• [Required action]: The records must be repeated exactly and in their entirety.

[Before-and-after change records]
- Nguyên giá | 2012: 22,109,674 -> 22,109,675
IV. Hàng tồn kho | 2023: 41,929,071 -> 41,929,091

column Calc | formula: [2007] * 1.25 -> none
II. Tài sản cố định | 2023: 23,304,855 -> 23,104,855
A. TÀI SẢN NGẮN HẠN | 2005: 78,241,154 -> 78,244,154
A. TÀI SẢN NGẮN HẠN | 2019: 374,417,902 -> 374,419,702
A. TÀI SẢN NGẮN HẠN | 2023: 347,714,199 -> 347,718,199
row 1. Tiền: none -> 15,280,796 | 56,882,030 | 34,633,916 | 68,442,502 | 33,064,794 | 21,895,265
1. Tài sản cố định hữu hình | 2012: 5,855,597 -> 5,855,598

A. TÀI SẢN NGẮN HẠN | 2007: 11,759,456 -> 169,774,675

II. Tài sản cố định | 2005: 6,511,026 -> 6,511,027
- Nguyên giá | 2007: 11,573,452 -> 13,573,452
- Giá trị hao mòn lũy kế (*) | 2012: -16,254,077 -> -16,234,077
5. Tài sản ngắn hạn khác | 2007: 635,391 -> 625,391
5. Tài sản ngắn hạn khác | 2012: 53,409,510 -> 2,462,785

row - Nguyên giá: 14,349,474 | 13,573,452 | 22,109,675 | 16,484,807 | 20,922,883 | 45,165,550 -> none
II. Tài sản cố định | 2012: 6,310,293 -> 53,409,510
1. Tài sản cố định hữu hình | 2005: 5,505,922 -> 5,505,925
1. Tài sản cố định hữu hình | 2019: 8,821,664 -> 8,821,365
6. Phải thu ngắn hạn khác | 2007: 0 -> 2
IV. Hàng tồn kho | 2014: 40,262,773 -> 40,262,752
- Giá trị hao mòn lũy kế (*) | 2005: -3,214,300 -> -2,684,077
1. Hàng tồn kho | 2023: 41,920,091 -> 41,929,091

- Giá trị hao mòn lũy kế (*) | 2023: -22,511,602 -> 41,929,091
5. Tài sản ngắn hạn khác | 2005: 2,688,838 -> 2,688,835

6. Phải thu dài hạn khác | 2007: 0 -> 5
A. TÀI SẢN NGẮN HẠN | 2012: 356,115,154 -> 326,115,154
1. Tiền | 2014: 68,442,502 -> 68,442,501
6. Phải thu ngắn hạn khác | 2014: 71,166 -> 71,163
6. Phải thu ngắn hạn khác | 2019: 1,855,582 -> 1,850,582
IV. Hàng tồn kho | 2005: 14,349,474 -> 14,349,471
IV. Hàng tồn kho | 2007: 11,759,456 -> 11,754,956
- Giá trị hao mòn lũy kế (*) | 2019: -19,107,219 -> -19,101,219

• [Exercise solution]:
- Nguyên giá | 2012: 22,109,674 -> 22,109,675
IV. Hàng tồn kho | 2023: 41,929,071 -> 41,929,091

column Calc | formula: [2007] * 1.25 -> none
II. Tài sản cố định | 2023: 23,304,855 -> 23,104,855
A. TÀI SẢN NGẮN HẠN | 2005: 78,241,154 -> 78,244,154
A. TÀI SẢN NGẮN HẠN | 2019: 374,417,902 -> 374,419,702
A. TÀI SẢN NGẮN HẠN | 2023: 347,714,199 -> 347,718,199
row 1. Tiền: none -> 15,280,796 | 56,882,030 | 34,633,916 | 68,442,502 | 33,064,794 | 21,895,265
1. Tài sản cố định hữu hình | 2012: 5,855,597 -> 5,855,598

A. TÀI SẢN NGẮN HẠN | 2007: 11,759,456 -> 169,774,675

II. Tài sản cố định | 2005: 6,511,026 -> 6,511,027
- Nguyên giá | 2007: 11,573,452 -> 13,573,452
- Giá trị hao mòn lũy kế (*) | 2012: -16,254,077 -> -16,234,077
5. Tài sản ngắn hạn khác | 2007: 635,391 -> 625,391
5. Tài sản ngắn hạn khác | 2012: 53,409,510 -> 2,462,785

row - Nguyên giá: 14,349,474 | 13,573,452 | 22,109,675 | 16,484,807 | 20,922,883 | 45,165,550 -> none
II. Tài sản cố định | 2012: 6,310,293 -> 53,409,510
1. Tài sản cố định hữu hình | 2005: 5,505,922 -> 5,505,925
1. Tài sản cố định hữu hình | 2019: 8,821,664 -> 8,821,365
6. Phải thu ngắn hạn khác | 2007: 0 -> 2
IV. Hàng tồn kho | 2014: 40,262,773 -> 40,262,752
- Giá trị hao mòn lũy kế (*) | 2005: -3,214,300 -> -2,684,077
1. Hàng tồn kho | 2023: 41,920,091 -> 41,929,091

- Giá trị hao mòn lũy kế (*) | 2023: -22,511,602 -> 41,929,091
5. Tài sản ngắn hạn khác | 2005: 2,688,838 -> 2,688,835

6. Phải thu dài hạn khác | 2007: 0 -> 5
A. TÀI SẢN NGẮN HẠN | 2012: 356,115,154 -> 326,115,154
1. Tiền | 2014: 68,442,502 -> 68,442,501
6. Phải thu ngắn hạn khác | 2014: 71,166 -> 71,163
6. Phải thu ngắn hạn khác | 2019: 1,855,582 -> 1,850,582
IV. Hàng tồn kho | 2005: 14,349,474 -> 14,349,471
IV. Hàng tồn kho | 2007: 11,759,456 -> 11,754,956
- Giá trị hao mòn lũy kế (*) | 2019: -19,107,219 -> -19,101,219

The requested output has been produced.